Planning: Working backwards

We all talk about working backwards – as leaders, good stewards of business, and high-class planners – but for the first time, the world of AI is talking about that with Q-Learning. This year, we will hear a whole lot more about machines learning to plan!

Deep learning + Planning

Deep learning will rapidly fuse with reinforcement learning this year, as researchers and developers alike move past the simple “next token” tinkering. AI models will need to work with strategy, goals, discounted rewards, and… “working backwards” planning. Otherwise we will continue to struggle with hallucinations, chain-of-thought prompting, and naysayers saying “I told you so.”

China plus one, OpenAI plus one planning

Of course every company worth their (manufacturing) salt is thinking about supply chains beyond China, the in-vogue “China plus one” strategy. Startups and software enterprises will be thinking hard about their own AI supply chains, and whether OpenAI alone will suffice. Because video and images will start to play a much bigger role in the enterprise in 2024, the question is whether open source diffusion models will be the way that the enterprise hosts its own models in their own environment. Text is probably cheap enough to call OpenAI for. What about video, image, and voice?


Global talent planning: All things distributed

2024 is a fork in the road for two kinds of companies – those that will continue to stay remote as they optimize EPS and bottom lines, and those that will bring people back into global clusters as a compromise between large office campuses and no office at all. Like most things in life, the pendulum does not rest other than in the middle!
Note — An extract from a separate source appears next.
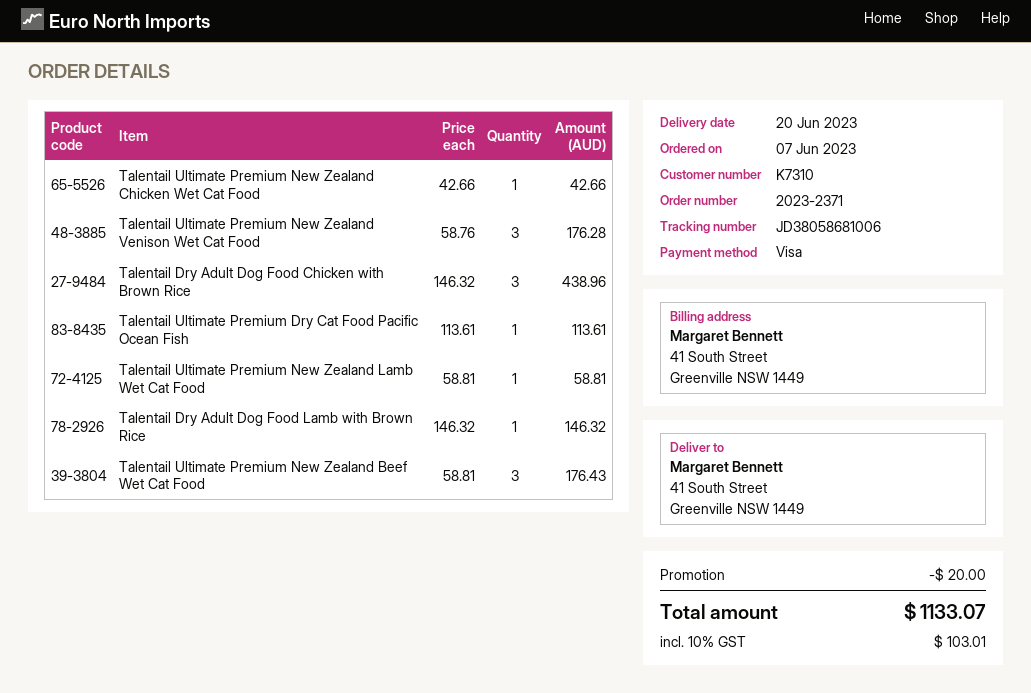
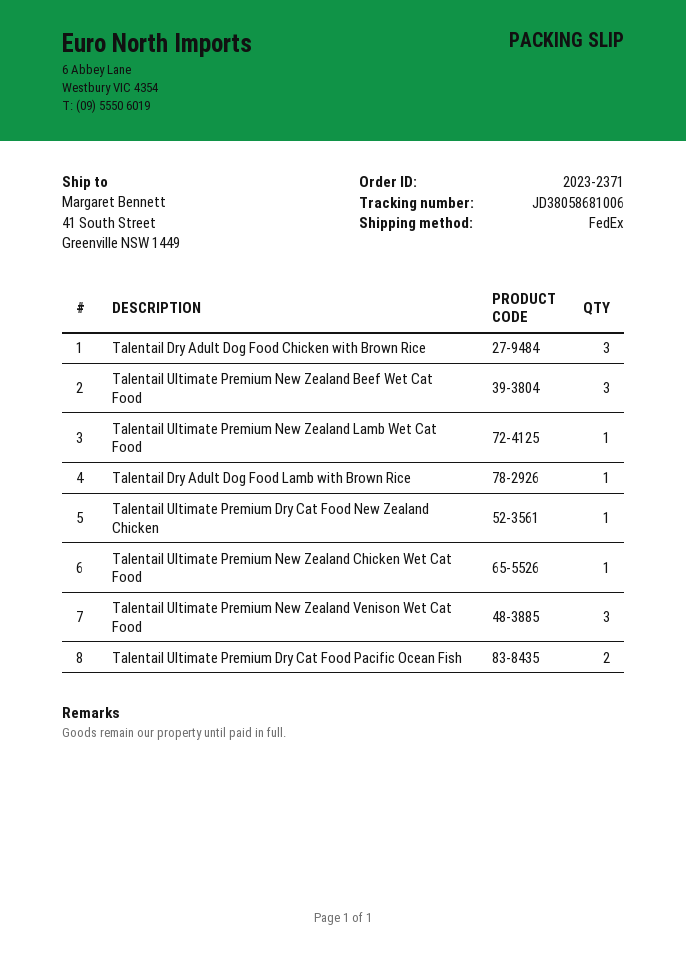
Talentail Ultimate Premium Dry Cat Food Pacific Ocean Fish: 1 -> 2
Talentail Ultimate Premium Dry Cat Food New Zealand Chicken: none -> 1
For those continuing to stay remote, college hiring and young talent development will make it extremely difficult to continue to not have offices (“watering holes”).


Thundering herd euphoria: Is it “Game Stop” time yet?

While I don’t think we are back to stock market speculations driven by subreddits of 2022 anytime soon, there will be a euphoria like there was one in late 2009 to early 2010, when the Nasdaq Composite went up almost 40% in 8-10 months. I am speculating that the markets react like a thundering herd, even on the slightest 25 basis point interest rate reduction by the Feds.

VCs have lost a lot of money in the past 3 years of the {crypto | covid | ai} froth; so even while interest rate climate improves, VC as an asset class continues to be challenged by LPs expecting returns, which they can find in the imminent euphoria of the public stock markets.

Another bull that will continue to remind us of a thundering herd is India. It's an incredible story. Reminds me of the $4 trillion China of 2006-07. If I were to make a wager, India does better than China of ‘07, because it can do it without the overspend on physical infrastructure – the hack that China used to pull forward growth – and the sobering slowness of the Global Financial Crisis of ‘07-‘09.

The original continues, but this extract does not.